Patrick mentioned the idea of shifting the highway subsidies from trucks back to railroads; Patrick: do you still live in the Bay Area? That would be disasterous for the west coast, since the rail lines can't handle anything near to what the highways can in terms of capacity, speed, and flexibility. If you look at the I-5 corridor (roughly Seattle to San Diego, including Portland, Sacramento, San Francisco and Los Angeles), you'll mostly see mountains. And 32MPH railroad tracks. It's just not the right answer for that kind of geography.
Justin Schwartz sez:
Public transport was pushed, it didn't fall. Most US cities 50 years ago had good public transit. The auto, rubber, and oil companies actually bought them up and in many cases, tore them out, for example, in Detroit.

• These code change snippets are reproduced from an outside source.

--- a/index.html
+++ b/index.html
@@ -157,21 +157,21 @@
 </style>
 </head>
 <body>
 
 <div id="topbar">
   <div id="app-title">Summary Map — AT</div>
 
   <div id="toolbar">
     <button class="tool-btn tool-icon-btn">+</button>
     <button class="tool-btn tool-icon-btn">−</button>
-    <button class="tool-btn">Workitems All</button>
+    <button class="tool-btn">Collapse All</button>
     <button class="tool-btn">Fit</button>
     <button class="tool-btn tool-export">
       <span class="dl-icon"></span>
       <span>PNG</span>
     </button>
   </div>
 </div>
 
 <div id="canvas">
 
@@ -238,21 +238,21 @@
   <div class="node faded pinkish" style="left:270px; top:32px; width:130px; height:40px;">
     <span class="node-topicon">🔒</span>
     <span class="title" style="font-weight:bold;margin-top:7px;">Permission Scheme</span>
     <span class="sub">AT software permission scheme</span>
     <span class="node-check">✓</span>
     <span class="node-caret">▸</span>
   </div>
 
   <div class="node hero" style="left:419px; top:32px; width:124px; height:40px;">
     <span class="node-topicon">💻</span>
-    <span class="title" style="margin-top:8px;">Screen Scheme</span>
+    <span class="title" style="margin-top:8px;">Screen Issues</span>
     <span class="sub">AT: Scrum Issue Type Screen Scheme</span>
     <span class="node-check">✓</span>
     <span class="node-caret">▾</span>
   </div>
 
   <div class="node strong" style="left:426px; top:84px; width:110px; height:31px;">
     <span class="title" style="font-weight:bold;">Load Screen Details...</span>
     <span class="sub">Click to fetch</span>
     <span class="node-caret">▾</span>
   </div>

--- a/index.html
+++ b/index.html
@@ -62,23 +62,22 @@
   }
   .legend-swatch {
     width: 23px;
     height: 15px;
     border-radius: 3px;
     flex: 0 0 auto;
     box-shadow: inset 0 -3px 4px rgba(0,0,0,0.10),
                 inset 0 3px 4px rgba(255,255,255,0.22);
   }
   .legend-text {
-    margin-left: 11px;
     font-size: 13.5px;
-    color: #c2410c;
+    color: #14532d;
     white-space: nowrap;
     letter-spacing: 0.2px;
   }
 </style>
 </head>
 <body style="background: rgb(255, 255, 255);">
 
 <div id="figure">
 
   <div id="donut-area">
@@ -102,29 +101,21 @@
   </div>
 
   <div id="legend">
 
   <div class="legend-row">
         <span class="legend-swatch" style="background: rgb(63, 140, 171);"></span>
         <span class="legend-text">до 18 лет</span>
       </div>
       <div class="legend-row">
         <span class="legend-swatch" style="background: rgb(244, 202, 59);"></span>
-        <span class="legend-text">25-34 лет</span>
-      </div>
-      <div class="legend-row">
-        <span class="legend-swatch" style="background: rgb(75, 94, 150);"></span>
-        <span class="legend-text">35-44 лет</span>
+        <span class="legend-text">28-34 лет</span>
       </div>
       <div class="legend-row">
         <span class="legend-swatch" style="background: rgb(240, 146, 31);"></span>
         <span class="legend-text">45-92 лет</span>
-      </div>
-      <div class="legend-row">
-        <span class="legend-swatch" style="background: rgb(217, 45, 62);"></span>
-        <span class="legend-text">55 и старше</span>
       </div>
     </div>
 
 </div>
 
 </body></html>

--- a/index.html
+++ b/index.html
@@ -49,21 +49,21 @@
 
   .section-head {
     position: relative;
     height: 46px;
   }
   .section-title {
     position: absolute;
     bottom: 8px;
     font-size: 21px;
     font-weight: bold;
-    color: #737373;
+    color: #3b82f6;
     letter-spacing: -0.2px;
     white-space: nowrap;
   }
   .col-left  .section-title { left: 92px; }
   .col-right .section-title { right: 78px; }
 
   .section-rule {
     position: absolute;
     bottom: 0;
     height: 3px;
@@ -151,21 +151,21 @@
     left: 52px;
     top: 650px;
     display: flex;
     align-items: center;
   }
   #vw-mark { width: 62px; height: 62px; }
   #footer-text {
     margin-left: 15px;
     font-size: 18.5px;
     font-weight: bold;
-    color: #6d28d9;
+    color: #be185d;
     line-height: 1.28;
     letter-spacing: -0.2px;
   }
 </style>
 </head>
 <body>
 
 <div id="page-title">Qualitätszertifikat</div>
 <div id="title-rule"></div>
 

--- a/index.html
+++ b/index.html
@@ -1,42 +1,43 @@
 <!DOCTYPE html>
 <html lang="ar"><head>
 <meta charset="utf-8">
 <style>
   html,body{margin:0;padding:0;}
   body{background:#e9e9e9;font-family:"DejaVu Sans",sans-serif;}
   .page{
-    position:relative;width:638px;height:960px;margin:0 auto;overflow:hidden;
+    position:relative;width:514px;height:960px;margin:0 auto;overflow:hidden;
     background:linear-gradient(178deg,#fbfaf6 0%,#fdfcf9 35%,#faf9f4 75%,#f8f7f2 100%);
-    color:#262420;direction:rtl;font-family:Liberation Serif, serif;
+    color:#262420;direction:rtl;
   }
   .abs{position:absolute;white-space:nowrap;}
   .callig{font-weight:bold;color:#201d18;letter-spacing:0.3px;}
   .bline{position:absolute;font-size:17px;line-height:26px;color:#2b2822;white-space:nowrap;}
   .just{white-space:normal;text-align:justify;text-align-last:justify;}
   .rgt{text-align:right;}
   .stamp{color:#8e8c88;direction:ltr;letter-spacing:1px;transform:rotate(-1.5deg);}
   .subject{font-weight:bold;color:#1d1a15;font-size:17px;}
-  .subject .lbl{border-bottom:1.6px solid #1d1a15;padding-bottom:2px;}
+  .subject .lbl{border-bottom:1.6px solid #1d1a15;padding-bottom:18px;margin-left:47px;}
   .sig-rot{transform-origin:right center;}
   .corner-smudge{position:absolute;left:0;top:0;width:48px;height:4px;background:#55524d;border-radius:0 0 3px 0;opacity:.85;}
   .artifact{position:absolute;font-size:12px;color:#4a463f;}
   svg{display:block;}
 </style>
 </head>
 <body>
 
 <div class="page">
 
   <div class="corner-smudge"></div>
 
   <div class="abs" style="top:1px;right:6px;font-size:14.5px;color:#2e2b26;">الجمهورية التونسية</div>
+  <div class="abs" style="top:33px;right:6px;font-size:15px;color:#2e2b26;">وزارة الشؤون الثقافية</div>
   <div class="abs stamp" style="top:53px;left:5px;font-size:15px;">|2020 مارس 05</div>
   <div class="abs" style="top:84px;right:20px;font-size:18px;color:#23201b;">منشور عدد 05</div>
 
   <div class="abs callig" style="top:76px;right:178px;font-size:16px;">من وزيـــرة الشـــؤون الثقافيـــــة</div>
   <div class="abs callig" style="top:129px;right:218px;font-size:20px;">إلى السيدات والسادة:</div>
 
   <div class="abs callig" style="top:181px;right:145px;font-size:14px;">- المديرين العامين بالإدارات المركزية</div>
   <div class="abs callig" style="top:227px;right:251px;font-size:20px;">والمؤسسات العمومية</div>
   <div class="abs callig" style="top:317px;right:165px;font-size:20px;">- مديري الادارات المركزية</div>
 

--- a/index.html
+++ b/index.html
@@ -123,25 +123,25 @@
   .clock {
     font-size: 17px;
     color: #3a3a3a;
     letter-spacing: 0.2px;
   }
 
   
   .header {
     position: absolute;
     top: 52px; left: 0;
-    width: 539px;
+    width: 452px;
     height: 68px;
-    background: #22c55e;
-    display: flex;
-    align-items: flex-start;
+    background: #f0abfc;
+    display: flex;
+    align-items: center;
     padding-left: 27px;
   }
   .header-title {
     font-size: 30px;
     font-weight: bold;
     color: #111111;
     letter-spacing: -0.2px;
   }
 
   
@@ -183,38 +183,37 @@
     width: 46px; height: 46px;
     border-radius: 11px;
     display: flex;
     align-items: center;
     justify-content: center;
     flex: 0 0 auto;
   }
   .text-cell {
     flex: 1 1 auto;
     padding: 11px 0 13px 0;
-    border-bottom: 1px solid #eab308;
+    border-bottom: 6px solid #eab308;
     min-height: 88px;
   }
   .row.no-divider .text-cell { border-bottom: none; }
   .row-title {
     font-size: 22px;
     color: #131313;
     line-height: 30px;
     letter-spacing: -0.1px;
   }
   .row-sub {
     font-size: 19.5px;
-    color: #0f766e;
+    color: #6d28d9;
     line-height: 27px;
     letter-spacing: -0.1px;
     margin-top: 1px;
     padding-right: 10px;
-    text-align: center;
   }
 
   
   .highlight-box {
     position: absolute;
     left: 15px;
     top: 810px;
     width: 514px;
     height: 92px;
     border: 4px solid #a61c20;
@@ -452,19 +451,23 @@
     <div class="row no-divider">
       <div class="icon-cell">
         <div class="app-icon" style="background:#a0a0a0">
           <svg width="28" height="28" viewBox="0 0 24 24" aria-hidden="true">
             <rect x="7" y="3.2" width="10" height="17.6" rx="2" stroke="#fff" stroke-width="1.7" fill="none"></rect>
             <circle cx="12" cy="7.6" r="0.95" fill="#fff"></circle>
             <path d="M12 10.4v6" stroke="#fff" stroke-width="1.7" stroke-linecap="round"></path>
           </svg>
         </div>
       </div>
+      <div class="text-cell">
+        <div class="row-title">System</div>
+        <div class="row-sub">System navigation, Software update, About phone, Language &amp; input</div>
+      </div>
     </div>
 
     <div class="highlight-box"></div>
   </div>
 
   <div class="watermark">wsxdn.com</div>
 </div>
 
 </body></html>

In the 1950s, the federal government made a deliberate decision to put its money into highways rather than trains, and the intercity rail system went the way of municipal public transit.
I sez:
A huge percentage of the volume of containerized trade flows that pass through the major ports of the West Coast (Sea-Tac in the Pac NW, Oak in the Bay Area, LA-LB in the Southland) _already_ reach their destination by means of freight train. Ever since the "double-stack" and "intermodal" technical and organizational revolutions in commercial cargo shipping some 20 or so years ago, big rigs carry less and less overland long-distance freight (i.e. relatively speaking, not absolutely). UP/SP and BNSF run many, many daily freight trains from West Coast ports across the Cascades, the Sierra Nevada, and the Mojave.
The relevant point here is that commercial and industrial capital get top-of-the-line freight rail infrastructure and rolling stock, whereas workers get gridlock and road rage (Jim O'Connor, the original red-green Marxist, made this clear to me). While to some degree this has to do with the shenanigans of the various blocs of capital arrayed around the "auto-industrial complex" -- i.e. energy (oil), intermediate goods (steel, rubber, glass), real estate development (landed property owners, construction contractors, etc.), to some degree it also has to do with the pronounced individualistic/ consumeristic ideologies of the U.S. working class. The destruction of inter-city and intra-city rail transit cannot be explained through the "auto-conspiracy" theory of collaboration among GM, Mack Truck, etc. alone, but must also refer to the historical peculiarity of the U.S. social formation, including the distinctive ideologies of its working class -- including its proclivities for (however illusory) "personal mobility" and (however manufactured by Madison Avenue) "car culture". Fogelson among others has also shown how the working class in LA was already abandoning mass transit in the 20's and 30's, b/c mass transit was run by crooked private monopolies, and b/c automobile travel accorded with its sense of individual independence (however much we might want to chalk this up to "bourgeois ideology").